O que parece mostrar o caso Izmaylov é que há dores que podem ser superadas e até eliminadas se mudarem as circunstâncias que rodeiam o paciente. É uma possibilidade muito forte se atendermos às qualificações e competências que estão por detrás dos resultados desportivos do Sporting quando comparados aos do F.C. Porto.
Do mesmo modo, as dores que os portugueses vão manifestar esta tarde talvez pudessem ser debeladas, caso as circunstâncias pudessem ser alteradas. Mas para tal seria necessário que, a exemplo do futebol, houvesse alternativa.
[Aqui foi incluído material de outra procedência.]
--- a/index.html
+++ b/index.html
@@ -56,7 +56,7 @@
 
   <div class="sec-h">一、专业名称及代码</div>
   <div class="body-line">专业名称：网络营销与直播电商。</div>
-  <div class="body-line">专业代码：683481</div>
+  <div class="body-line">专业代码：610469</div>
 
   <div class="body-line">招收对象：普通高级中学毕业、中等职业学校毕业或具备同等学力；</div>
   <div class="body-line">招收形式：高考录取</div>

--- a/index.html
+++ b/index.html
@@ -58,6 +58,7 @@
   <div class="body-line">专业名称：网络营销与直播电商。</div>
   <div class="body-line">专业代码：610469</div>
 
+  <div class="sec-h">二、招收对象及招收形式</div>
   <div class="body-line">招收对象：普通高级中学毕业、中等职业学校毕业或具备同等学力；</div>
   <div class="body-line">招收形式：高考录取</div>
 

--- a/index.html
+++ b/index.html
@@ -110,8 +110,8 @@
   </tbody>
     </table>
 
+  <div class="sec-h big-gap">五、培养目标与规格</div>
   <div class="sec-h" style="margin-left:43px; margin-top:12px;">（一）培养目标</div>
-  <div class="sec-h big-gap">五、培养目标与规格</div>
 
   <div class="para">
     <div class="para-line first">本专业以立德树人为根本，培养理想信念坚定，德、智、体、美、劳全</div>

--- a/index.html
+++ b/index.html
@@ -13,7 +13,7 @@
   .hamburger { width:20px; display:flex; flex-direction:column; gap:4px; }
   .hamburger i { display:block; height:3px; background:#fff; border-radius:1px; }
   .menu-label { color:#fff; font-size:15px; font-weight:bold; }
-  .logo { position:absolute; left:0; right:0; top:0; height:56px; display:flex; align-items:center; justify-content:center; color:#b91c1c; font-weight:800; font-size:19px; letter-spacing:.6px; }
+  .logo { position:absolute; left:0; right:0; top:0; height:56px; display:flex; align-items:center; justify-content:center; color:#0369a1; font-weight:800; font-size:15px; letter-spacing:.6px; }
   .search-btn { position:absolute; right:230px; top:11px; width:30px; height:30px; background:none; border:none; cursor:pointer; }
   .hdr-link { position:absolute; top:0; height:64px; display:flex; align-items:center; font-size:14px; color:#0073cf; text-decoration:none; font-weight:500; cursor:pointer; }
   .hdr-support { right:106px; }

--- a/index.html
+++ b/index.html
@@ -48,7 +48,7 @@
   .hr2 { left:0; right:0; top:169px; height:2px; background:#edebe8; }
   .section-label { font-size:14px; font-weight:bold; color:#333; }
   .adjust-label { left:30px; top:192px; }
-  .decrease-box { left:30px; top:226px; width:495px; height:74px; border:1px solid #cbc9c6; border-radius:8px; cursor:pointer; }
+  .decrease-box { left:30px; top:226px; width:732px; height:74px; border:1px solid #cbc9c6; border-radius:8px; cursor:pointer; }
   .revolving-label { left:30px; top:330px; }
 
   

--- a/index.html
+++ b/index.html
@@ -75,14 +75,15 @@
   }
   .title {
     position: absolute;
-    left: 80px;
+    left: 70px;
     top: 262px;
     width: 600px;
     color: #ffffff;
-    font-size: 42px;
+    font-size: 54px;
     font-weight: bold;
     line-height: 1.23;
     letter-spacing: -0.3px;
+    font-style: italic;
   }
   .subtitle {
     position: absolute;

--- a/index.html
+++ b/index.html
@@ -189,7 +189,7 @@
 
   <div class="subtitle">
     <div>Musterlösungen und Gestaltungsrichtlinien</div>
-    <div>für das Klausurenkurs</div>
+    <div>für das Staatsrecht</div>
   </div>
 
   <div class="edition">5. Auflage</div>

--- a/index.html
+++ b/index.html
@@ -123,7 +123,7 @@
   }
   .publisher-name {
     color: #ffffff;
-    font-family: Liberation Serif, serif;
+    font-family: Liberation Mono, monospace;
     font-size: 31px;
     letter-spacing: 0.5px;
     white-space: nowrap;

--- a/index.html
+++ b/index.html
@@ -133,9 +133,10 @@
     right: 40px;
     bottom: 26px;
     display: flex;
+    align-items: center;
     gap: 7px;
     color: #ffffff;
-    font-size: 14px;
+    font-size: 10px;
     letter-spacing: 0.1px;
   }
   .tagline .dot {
Para que todos ou pelo menos a maioria dos portugueses que se queixam das dores sociais da austeridade possam aspirar a algum alívio, é imperativo que o PS consiga criar uma alternativa governativa à da atual maioria PSD/CDS-PP. O que ainda não é patente. E só o será quando o comum dos portugueses souber quanta dor poderia ser aliviada e em quantos mais anos seria obrigatório esticar os prazos dos reembolsos da ajuda financeira internacional em curso.
Tal como Izmaylov no Sporting, as dores que os portugueses manifestam parecem em vias de se tornar crónicas, porventura incuráveis para uns e geradoras de gravíssimas enfermidades para outros.
Se o pior acontecer, se a maioria dos portugueses com dores sociais não conseguir seguir as pisadas de Izmaylov, o mais provável é que o próprio sistema político, com os atuais partidos, deixe de ser considerado eleitoralmente como gerador de alternativas para além da pobre alternância que decorre do uso e desgaste de quem exerce o poder.
Não esqueçamos que numa sondagem publicada pelo JN em 20 de setembro último, 78% dos portugueses estavam desiludidos com a democracia, 77% achavam que este Governo era pior ou igual ao de Sócrates e 61% não acreditavam nos projetos da oposição.